Most deep learning frameworks do not support this form of recurrence in a straightforward manner. Usually recurrence is limited to a single layer, implemented as an RNN cell. This package essentially turns the whole network into a single RNN cell with support for arbitrary connectivity.
The package can be installed using Pkg.add()
using Pkg
Pkg.add("FeedbackNets")or using the REPL shorthand
] add FeedbackNetsThe package depends on Flux and on CuArrays for GPU support. For more
details on Julia package management, look here.
Once the package is installed, you can access it with Julia's package manager:
using FeedbackNetsTypically, you'll want to load Flux as well for its network layers:
using FluxThe core of the package is the FeedbackChain, a type that behaves largely
similar to a normal Flux.Chain. It treats normal Flux layers as one would
expect. However, it can contain two additional elements: Splitters and
Mergers. These two types are used to structure feedback in a network, i.e., to
enable higher levels of the chain to provide input to lower levels in the next
timestep.
A Splitter marks a point in the forward stream from which feedback is provided.

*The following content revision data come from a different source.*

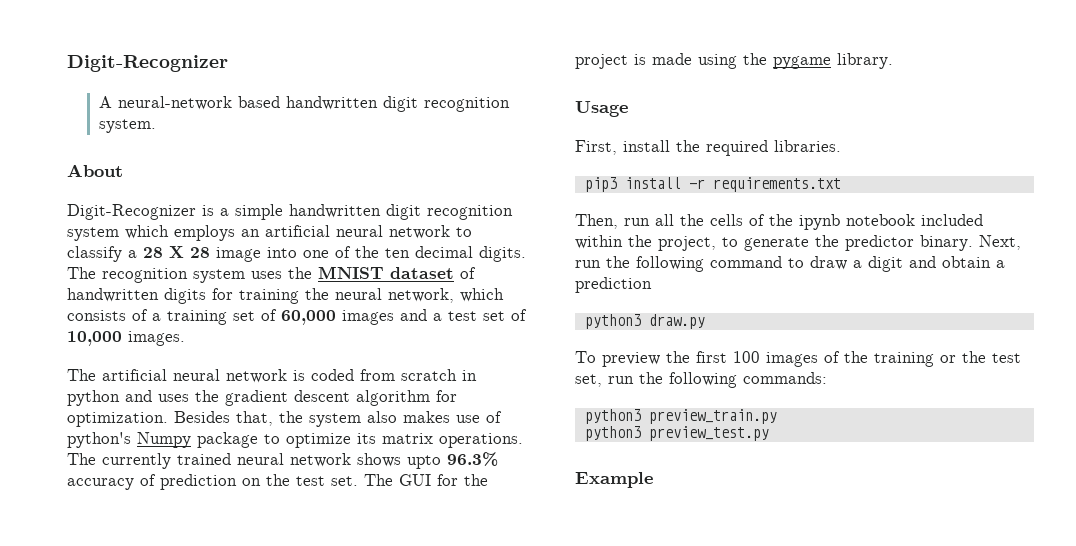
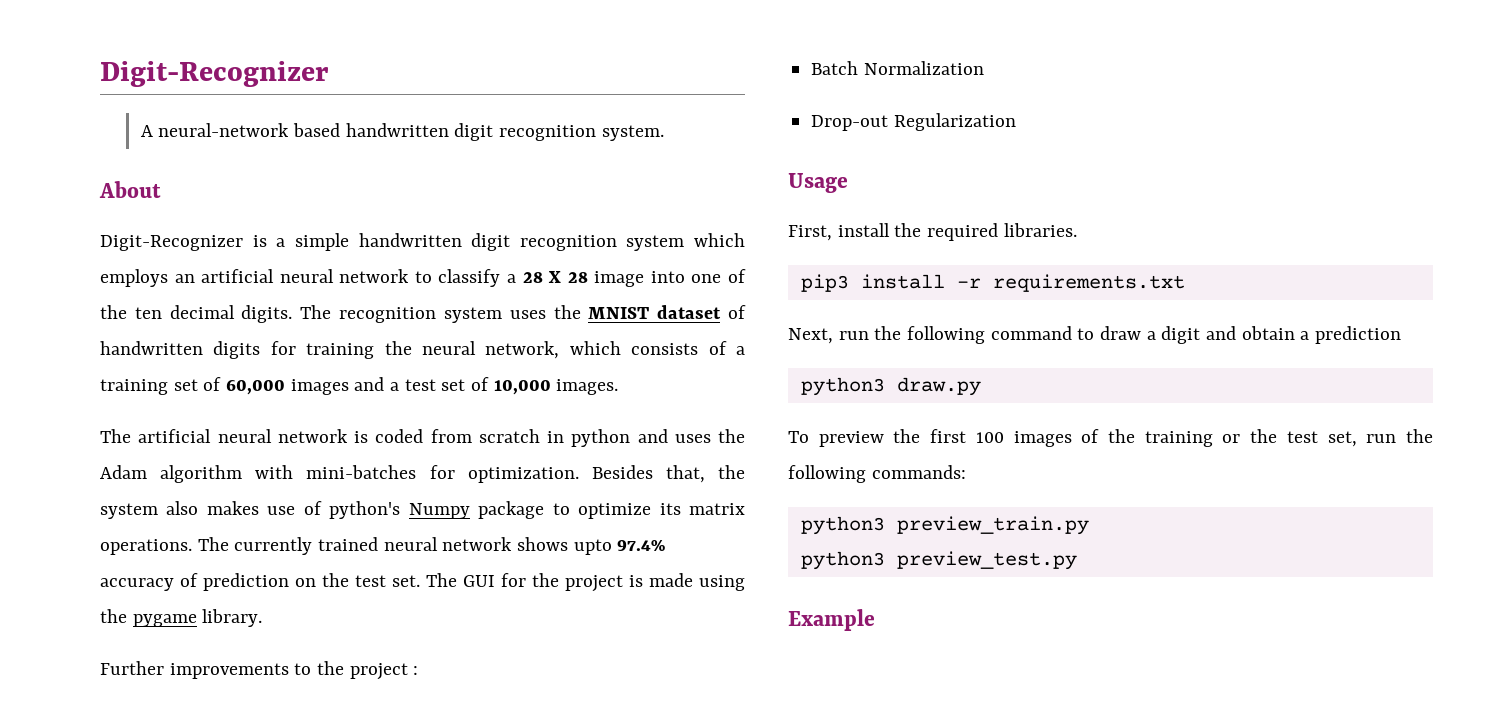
[225,390,430,406] gradient descent algorithm -> [100,465,417,483] Adam algorithm with mini-batches
[447,452,498,466] 96.3% -> [617,540,666,551] 97.4%
(893, 61) none -> [100,661,419,680] [811,61,984,75] [811,113,1016,131] // Further improvements to the project : // Batch Normalization // Drop-out Regularization
[575,214,983,230] [575,235,973,251] Then, run all the cells of the ipynb notebook included within the project, to generate the predictor binary. -> (1185, 283) none

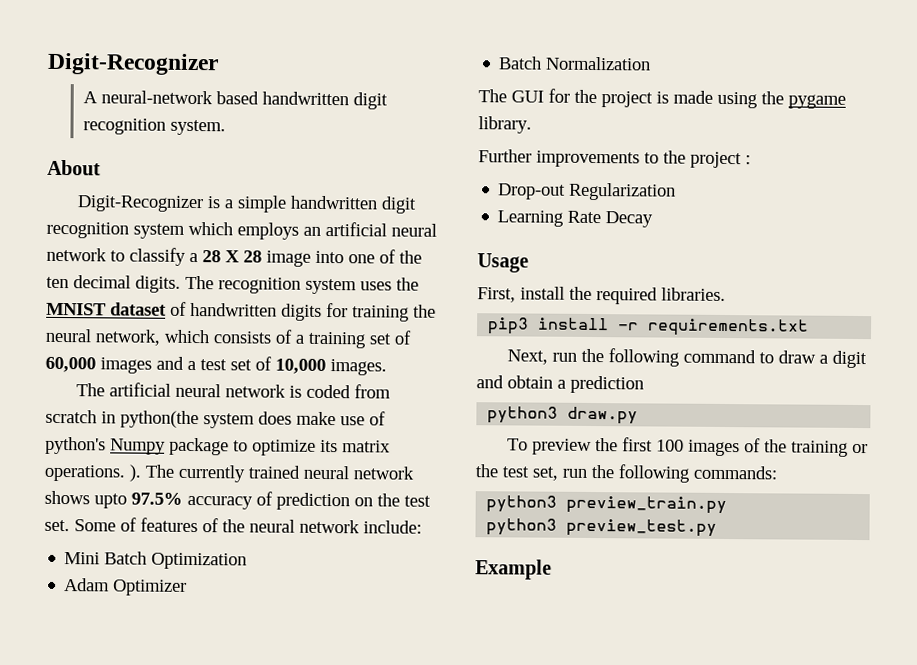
[571,429,745,447] [100,465,745,483] [100,501,259,519] python and uses the Adam algorithm with mini-batches for optimization. Besides that, the system also makes -> [120,410,336,429] python(the system does make
(192, 547) none -> [129,464,141,482] ).
[617,540,666,551] 97.4% -> [131,492,183,505] 97.5%
(420, 581) none -> [74,517,422,534] [64,551,248,570] [64,578,188,596] [498,56,652,71] Some of features of the neural network include: // Mini Batch Optimization // Adam Optimizer // Batch Normalization //
[811,61,984,75] // Batch Normalization -> (751, 160) none
(1016, 122) none -> [497,210,654,228] // Learning Rate Decay

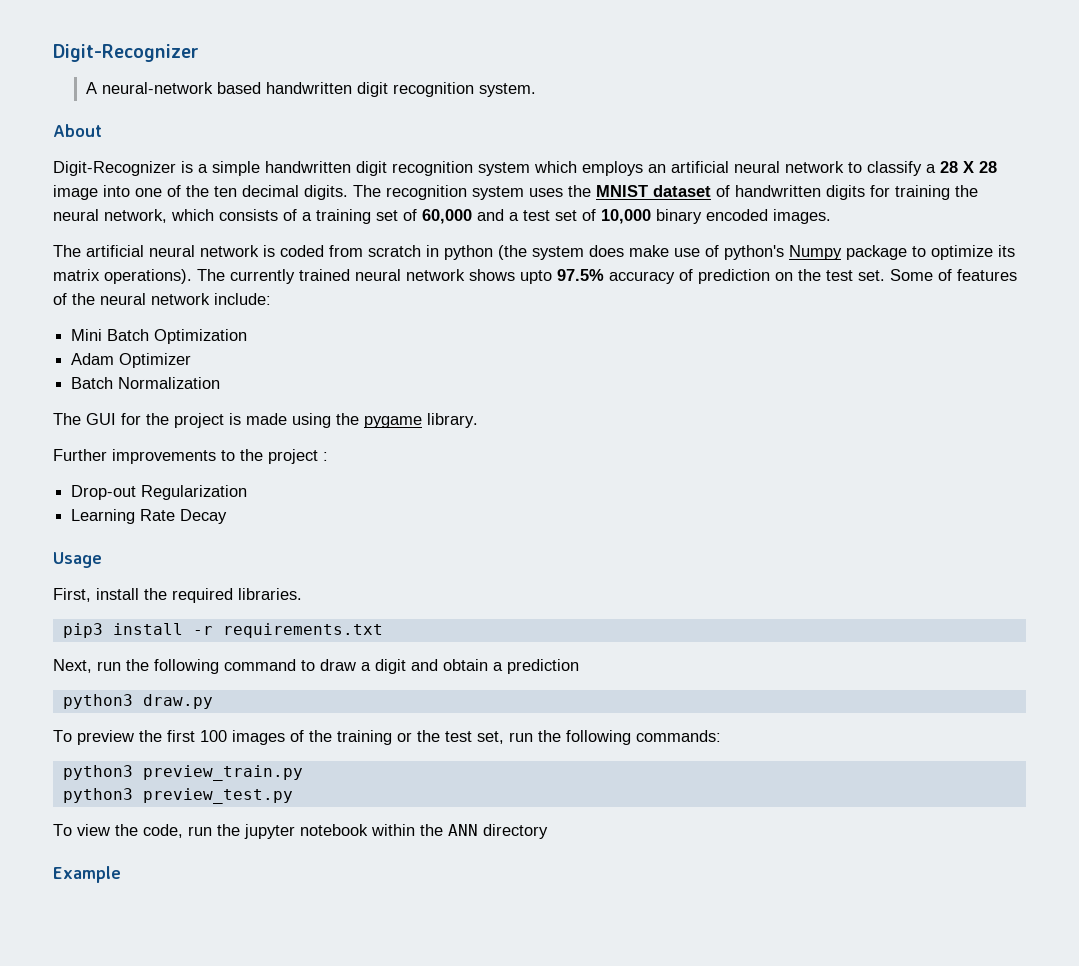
[100,357,152,374] images -> (472, 216) none
(326, 366) none -> [656,209,768,224] binary encoded
[120,410,199,429] python(the -> [444,245,527,260] python (the
[44,464,141,482] operations. ). -> [104,269,192,284] operations).
(718, 527) none -> [53,824,548,839] // To view the code, run the jupyter notebook within the ANN directory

As the FeedbackChain traverses the feedforward stream, it records the
intermediate output at each Splitter and adds it to a state dictionary.
A Merger marks a location at which feedback is folded back into the
feedforward stream. Each Merger contains the name of the Splitter from which
it gets feedback, an operation (e.g., a ConvTranspose or a Chain) to apply
to the feedback and a binary operation (e.g., +) which it applies to combine
forward and feedback input.
For example, a simple FeedbackChain may contain a Dense layer that maps ten
input units to five outputs and a feedback path that has another Dense layer
with the inverse connectivity.
net = FeedbackChain(
Merger("fork1", Dense(5, 10, relu), +),
Dense(10, 5, relu),
Splitter("fork1")
)At each timestep, this network will take the previous state of fork1, pass it
through the 5-to-10 unit Dense layer and add it to the 10-unit input. The
result is then passed through the 10-to-5 Dense layer to produce the output of
the network, which is stored for the next timestep by fork1.
In order to apply net to an input, we need to pass it a dictionary with the
current / inital state of fork1.
x = randn(10)
h = Dict("fork1" => zeros(5))
h, out = net(h, x)A FeedbackChain can be wrapped in a Flux.Recur in order to have it handle the
state internally. This requires that an initial state dictionary is provided.
net = Flux.Recur(net, h)
out = net(x)The project is MIT licensed. See LICENSE for details.